When parallel_processing
within
forecast_time_series()
is set to “local_machine”, each time
series (including training models on the entire data set) is ran in
parallel on the users local machine. Each time series will run on a
separate core of the machine. Hyperparameter tuning, model refitting,
and model averaging will be ran sequentially, which cannot be done in
parallel since a parallel process is already running on the machine for
each time series. This works well for data that contains many time
series where you might only want to run a few simpler models, and in
scenarios where cloud computing is not available.
If parallel_processing
is set to NULL and
inner_parallel
is set to TRUE within
forecast_time_series
, then each time series is ran
sequentially but the hyperparameter tuning, model refitting, and model
averaging is ran in parallel. This works great for data that has a
limited number of time series where you want to run a lot of back
testing and build dozens of models within Finn.

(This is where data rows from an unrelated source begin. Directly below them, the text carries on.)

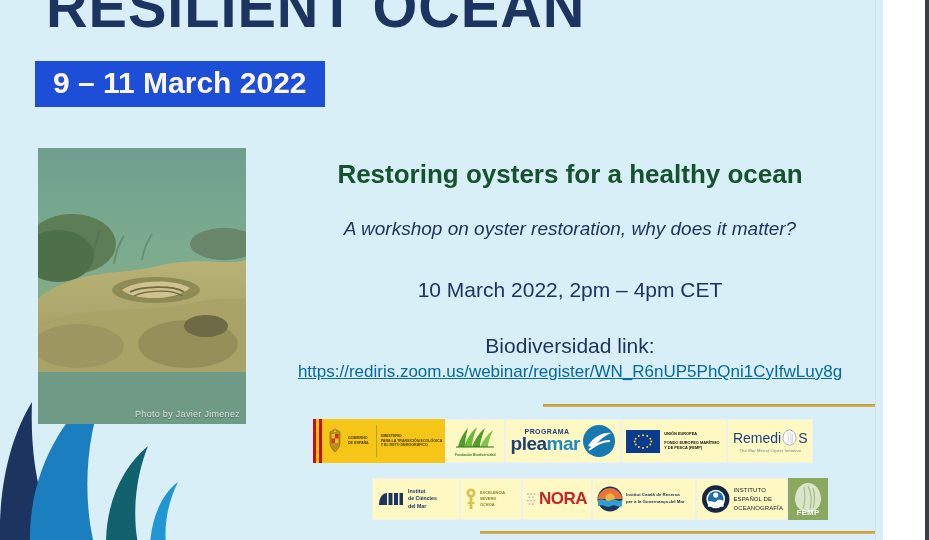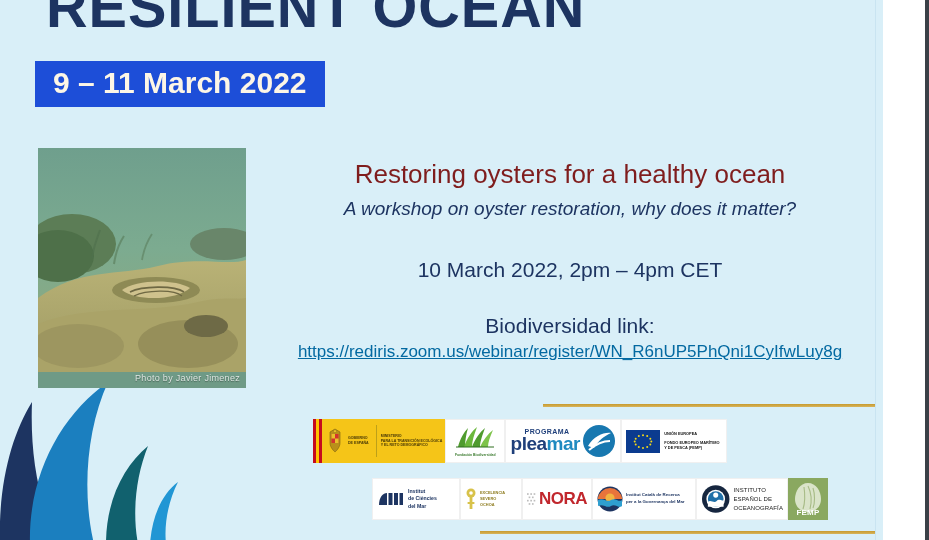--- a/index.html
+++ b/index.html
@@ -47,46 +47,46 @@
     background:#1d4ed8;
     padding:6px 18px 8px 18px;
     color:#fdf6e6; font-size:30px; font-weight:bold;
     line-height:1.05;
     white-space:nowrap;
   }
 
   
   #photo {
     position:absolute; left:38px; top:148px;
-    width:208px; height:240px;
+    width:208px; height:276px;
     overflow:hidden;
     background:#6f9a86;
   }
   #photo svg { display:block; }
   #photo-caption {
     position:absolute; right:6px; bottom:5px;
     color:rgba(255,255,255,.78);
     font-size:9px;
     letter-spacing:.3px;
     text-shadow:0 1px 1px rgba(0,0,0,.35);
     white-space:nowrap;
   }
 
   
   #text-col {
     position:absolute; left:250px; top:155px; width:640px;
     text-align:center;
   }
   #wk-title {
-    font-size:26px; font-weight:normal; color:#7f1d1d;
+    font-size:26px; font-weight:bold; color:#14532d;
     line-height:1.15; margin-top:5px;
   }
   #wk-sub {
     font-size:19px; font-style:italic; color:#1d3461;
-    margin-top:8px;
+    margin-top:28px;
   }
   #wk-when {
     font-size:21px; font-weight:normal; color:#1d3461;
     margin-top:38px;
   }
   #reg-label {
     font-size:21px; color:#1d3461; margin-top:32px;
   }
   #reg-link {
     display:inline-block;
@@ -104,21 +104,21 @@
   }
   #gold-top  { left:543px; top:404px;  width:340px; }
   #gold-bot  { left:480px; top:531px;  width:403px; }
 
   
   .logo-row { position:absolute; display:flex; align-items:stretch; }
   #logo-row-1 { left:313px; top:419px; height:44px; }
   #logo-row-2 { left:372px; top:478px; height:42px; }
 
   .logo-card {
-    background:#ffffff;
+    background:#fef9c3;
     display:flex; align-items:center;
     padding:4px 4px;
     border:1px solid #f0f0f0;
   }
 
   
   .gov-block { background:#f5c518; display:flex; align-items:center; height:100%; padding:0; border:none;}
   .flag { width:9px; height:100%; background:linear-gradient(90deg,#c60b1e 0 32%,#ffc400 32% 68%,#c60b1e 68% 100%); }
   .gov-seal { width:20px; height:26px; margin:0 3px; }
   .gov-txt { font-size:3.6px; line-height:1.35; color:#4a3a06; font-weight:bold; padding-right:3px; white-space:nowrap;}
@@ -287,20 +287,33 @@
             <circle cx="12.8" cy="6.1" r="1"></circle>
         </g>
       </svg>
       <div class="eu-txt">
         <div class="l1">UNIÓN EUROPEA</div>
         <div>FONDO EUROPEO MARÍTIMO</div>
         <div>Y DE PESCA (FEMP)</div>
       </div>
     </div>
 
+    <div class="logo-card rem-card">
+      <div class="rem-top">
+        <span>Remedi</span>
+        <svg width="15" height="17" viewBox="0 0 15 17" style="margin:0 1px">
+          <path d="M7.5 1 C11.5 1 14 5 14 9.5 C14 13.5 11 16 7.5 16 C4 16 1 13.5 1 9.5 C1 5 3.5 1 7.5 1 Z" fill="#ffffff" stroke="#8a93a8" stroke-width=".8"></path>
+          <path d="M7.5 3 C9 6 9.5 10 8.5 14" stroke="#b0b7c6" stroke-width=".6" fill="none"></path>
+          <path d="M5.5 3.5 C6.5 7 6.5 11 5.5 14.5" stroke="#b0b7c6" stroke-width=".6" fill="none"></path>
+          <path d="M9.8 4 C11 7 11 11 10 14" stroke="#b0b7c6" stroke-width=".6" fill="none"></path>
+        </svg>
+        <span>S</span>
+      </div>
+      <div class="rem-sub">The Mar Menor Oyster Initiative</div>
+    </div>
 
   </div>
 
   <div id="logo-row-2" class="logo-row">
 
     <div class="logo-card icm-card">
       <svg width="28" height="20" viewBox="0 0 28 20">
         <path d="M2 16 C2 8 6 4 10 4 L10 16 Z" fill="#1d3461"></path>
         <rect x="11.5" y="4" width="4" height="12" fill="#1d3461"></rect>
         <rect x="17" y="4" width="4" height="12" fill="#1d3461"></rect>

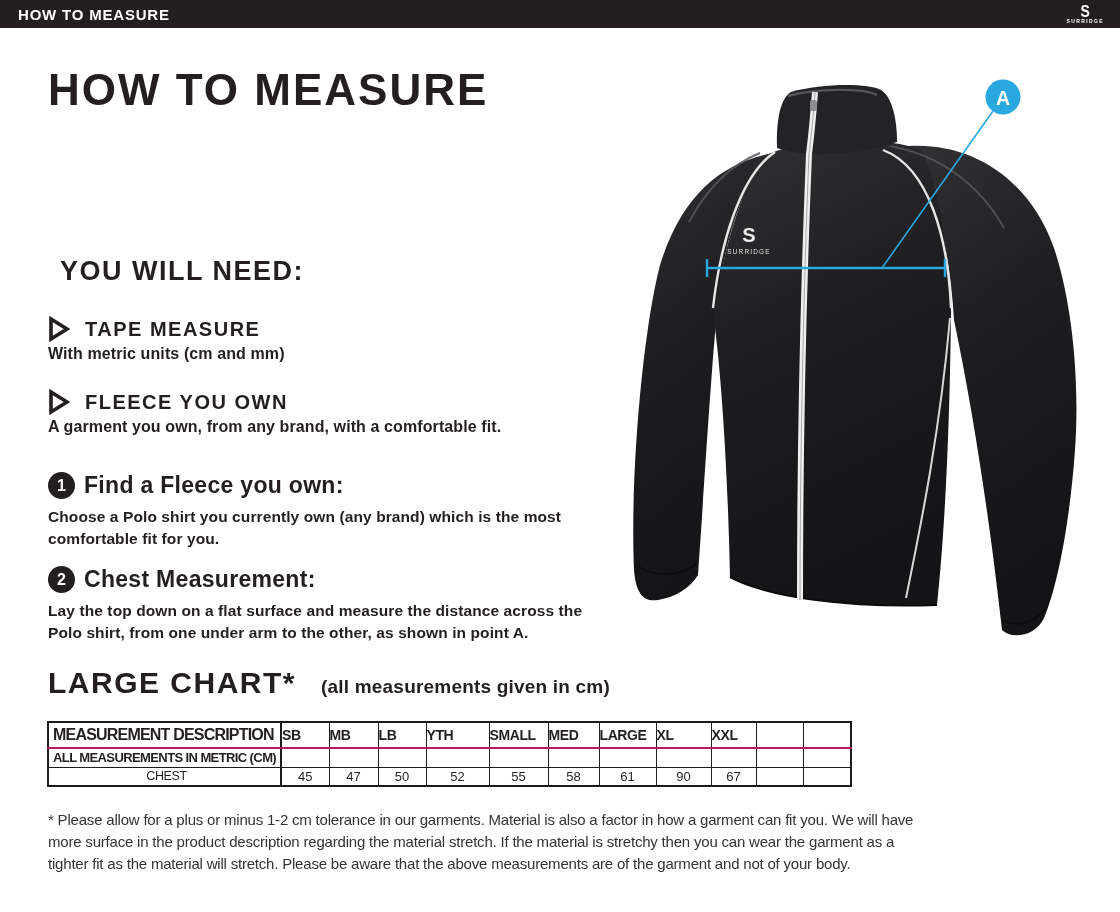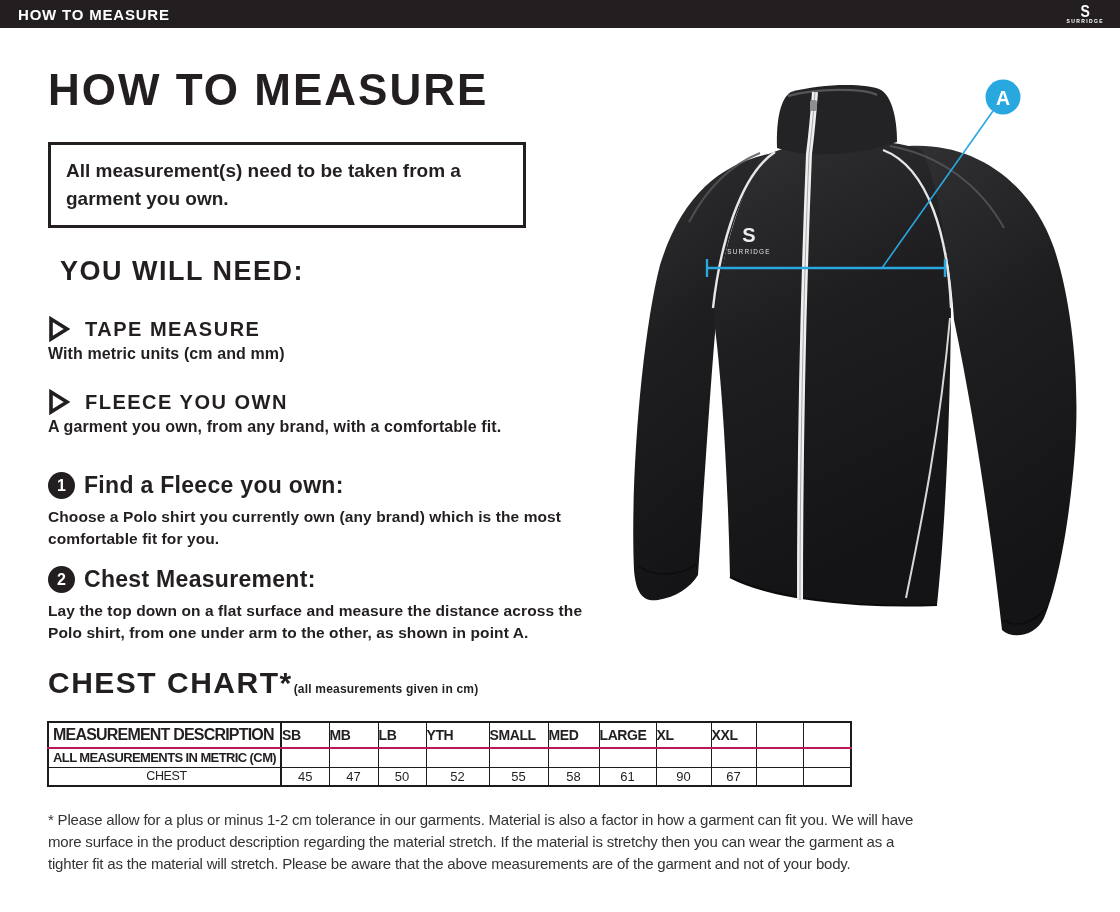--- a/index.html
+++ b/index.html
@@ -46,21 +46,21 @@
   .step-badge {
     width: 27px; height: 27px; border-radius: 50%; background: #231f20;
     color: #fff; font-size: 16px; font-weight: bold;
     display: flex; align-items: center; justify-content: center; flex: 0 0 27px;
   }
   .step-title { font-size: 23px; font-weight: bold; letter-spacing: 0.3px; }
   .step-desc { font-size: 15.5px; font-weight: bold; line-height: 1.42; margin-top: 7px; width: 560px; letter-spacing: 0.1px; }
 
   .size-chart-head { position: absolute; left: 48px; top: 638px; }
   .size-chart-head .big { font-size: 30px; font-weight: bold; letter-spacing: 1.5px; }
-  .size-chart-head .small { font-size: 12px; font-weight: bold; margin-left: 1px; letter-spacing: 0.2px; }
+  .size-chart-head .small { font-size: 19px; font-weight: bold; margin-left: 25px; letter-spacing: 0.2px; }
 
   
   table.size-table {
     position: absolute; left: 47px; top: 693px;
     border-collapse: collapse; table-layout: fixed; width: 803px;
     border: 2px solid #1c1c1c;
   }
   .size-table th, .size-table td {
     border: 1px solid #1c1c1c; overflow: hidden; white-space: nowrap;
   }
@@ -90,21 +90,20 @@
   <div class="topbar-brand">
     <span class="brand-s">S</span>
     <span class="brand-name">SURRIDGE</span>
   </div>
 </div>
 
 <div class="main">
 
   <div class="h1">HOW TO MEASURE</div>
 
-  <div class="note-box">All measurement(s) need to be taken from a garment you own.</div>
 
   <div class="h2">YOU WILL NEED:</div>
 
   <div class="need-item" style="top:288px;">
     <div class="row">
       <svg width="22" height="26" viewBox="0 0 22 26">
         <polygon points="3,3 19,13 3,23" fill="#fff" stroke="#231f20" stroke-width="3.6" stroke-linejoin="miter"></polygon>
       </svg>
       <span class="need-label">TAPE MEASURE</span>
     </div>
@@ -131,21 +130,21 @@
 
   <div class="step" style="top:538px;">
     <div class="row">
       <div class="step-badge">2</div>
       <div class="step-title">Chest Measurement:</div>
     </div>
     <div class="step-desc">Lay the top down on a flat surface and measure the distance across the Polo shirt, from one under arm to the other, as shown in point A.</div>
   </div>
 
   <div class="size-chart-head">
-    <span class="big">CHEST CHART*</span><span class="small">(all measurements given in cm)</span>
+    <span class="big">LARGE CHART*</span><span class="small">(all measurements given in cm)</span>
   </div>
 
   <table class="size-table">
     <colgroup>
       <col style="width:233px">
         <col style="width:48px">
         <col style="width:49px">
         <col style="width:48px">
       <col style="width:63px">
         <col style="width:59px">

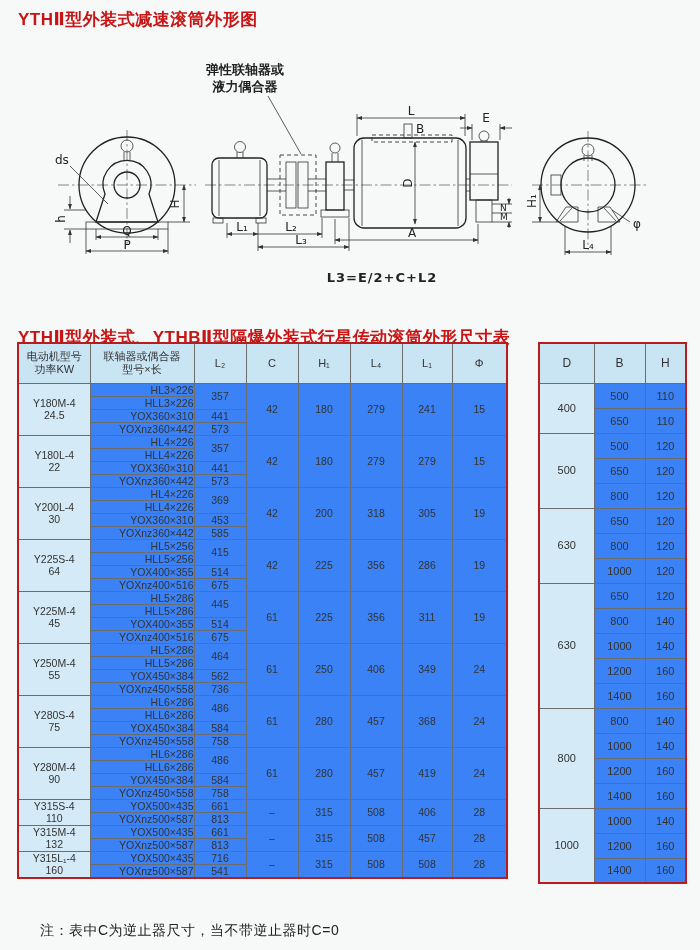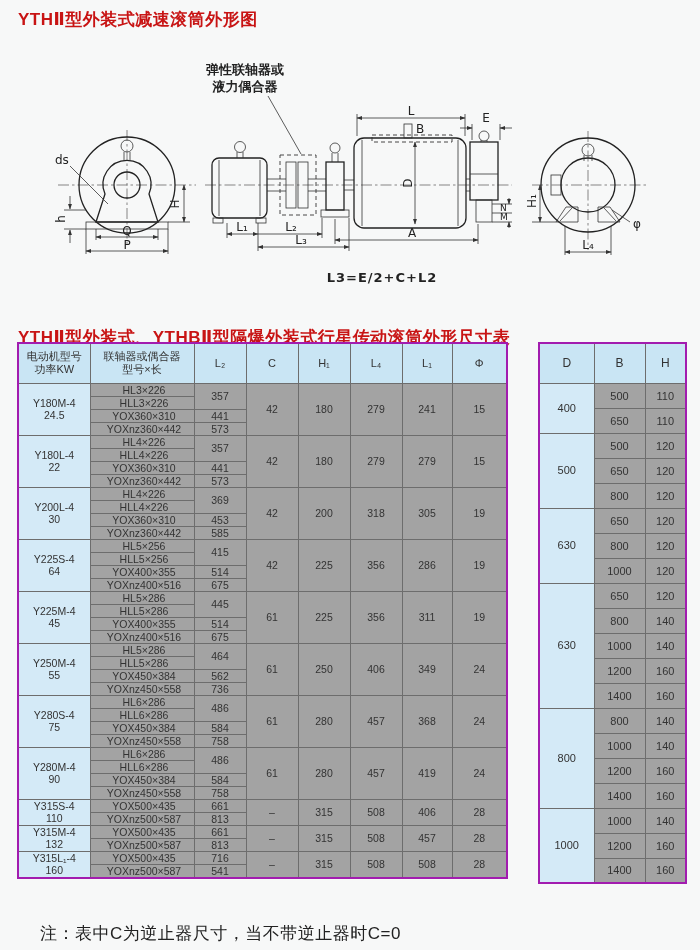--- a/index.html
+++ b/index.html
@@ -24,41 +24,41 @@
   svg .sm{font-size:9px}
   svg .callout{font-size:13px;font-weight:bold}
   svg .formula{font-size:13px;font-weight:600;letter-spacing:1px}
   .thick{stroke:#222;stroke-width:1.3;fill:none}
   .thin{stroke:#333;stroke-width:0.8;fill:none}
   .dim{stroke:#333;stroke-width:0.8;fill:none}
   .cl{stroke:#555;stroke-width:0.7;fill:none;stroke-dasharray:11 3 2.5 3}
   .dash{stroke:#333;stroke-width:0.9;fill:none;stroke-dasharray:4 3}
 
   #tables{position:absolute;left:17px;top:342px;display:flex;gap:30px;align-items:flex-start}
-  table{border-collapse:collapse;table-layout:fixed;background:#a3a3a3;border:2px solid #a21caf}
+  table{border-collapse:collapse;table-layout:fixed;background:#3b82f6;border:2px solid #b91c1c}
   th,td{border:1px solid #6d6d6d;text-align:center;vertical-align:middle;overflow:hidden;white-space:nowrap}
   th{background:#c9e5f4;font-weight:normal;color:#333}
   #main-table{width:489px}
   #main-table th{height:40px;font-size:11px;line-height:13px}
   #main-table td{height:13px;font-size:10.5px;line-height:12px;color:#333}
   #main-table col.c-model{width:72px}
   #main-table col.c-coupling{width:104px}
   #main-table col.c-n{width:52px}
   #main-table col.c-l1{width:50px}
   #main-table col.c-phi{width:55px}
-  .coupling-cell{text-align:center;padding-left:4px}
+  .coupling-cell{text-align:right;padding-left:4px}
   .model-cell{background:#d4eaf7;font-size:10.5px;line-height:15px}
   tr.group-start td{border-top:1.5px solid #333}
   #dim-table{width:147px}
   #dim-table th{height:40px;font-size:12px}
   #dim-table td{height:25px;font-size:11px;color:#333}
   #dim-table col.c-d{width:55px}
   #dim-table col.c-b{width:51px}
   #dim-table col.c-h{width:41px}
-  #note{position:absolute;left:40px;top:922px;font-size:17px;color:#222;letter-spacing:0.5px}
+  #note{position:absolute;left:40px;top:922px;font-size:14px;color:#222;letter-spacing:0.5px}
 </style>
 </head>
 <body>
 
 <div id="title1" class="doc-title">YTHⅡ型外装式减速滚筒外形图</div>
 
 <div id="drawing-wrap">
 <svg width="700" height="268" viewBox="0 0 700 268">
   <defs>
     <marker id="ar" viewBox="0 0 10 10" refX="9" refY="5" markerWidth="7" markerHeight="7" orient="auto-start-reverse">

To leverage the full power of Finn, running within Azure is the best
choice in building production ready forecasts that can easily scale. The
most efficient way to run Finn is to set
parallel_processing
to “spark” within
forecast_time_series()
. This will run each time series in
parallel across a spark compute cluster.
Sparklyr is a great R package that allows you to run R code across a spark cluster. A user simply has to connect to a spark cluster then run Finn. Below is an example on how you can run Finn using spark on Azure Databricks. Also check out the growing R support with using spark on Azure Synapse.
# load CRAN libraries
library(finnts)
library(sparklyr)
install.packages("qs")
library(qs)
# connect to spark cluster
options(sparklyr.log.console = TRUE)
options(sparklyr.spark_apply.serializer = "qs") # uses the qs package to improve data serialization before sending to spark cluster
sc <- sparklyr::spark_connect(method = "databricks")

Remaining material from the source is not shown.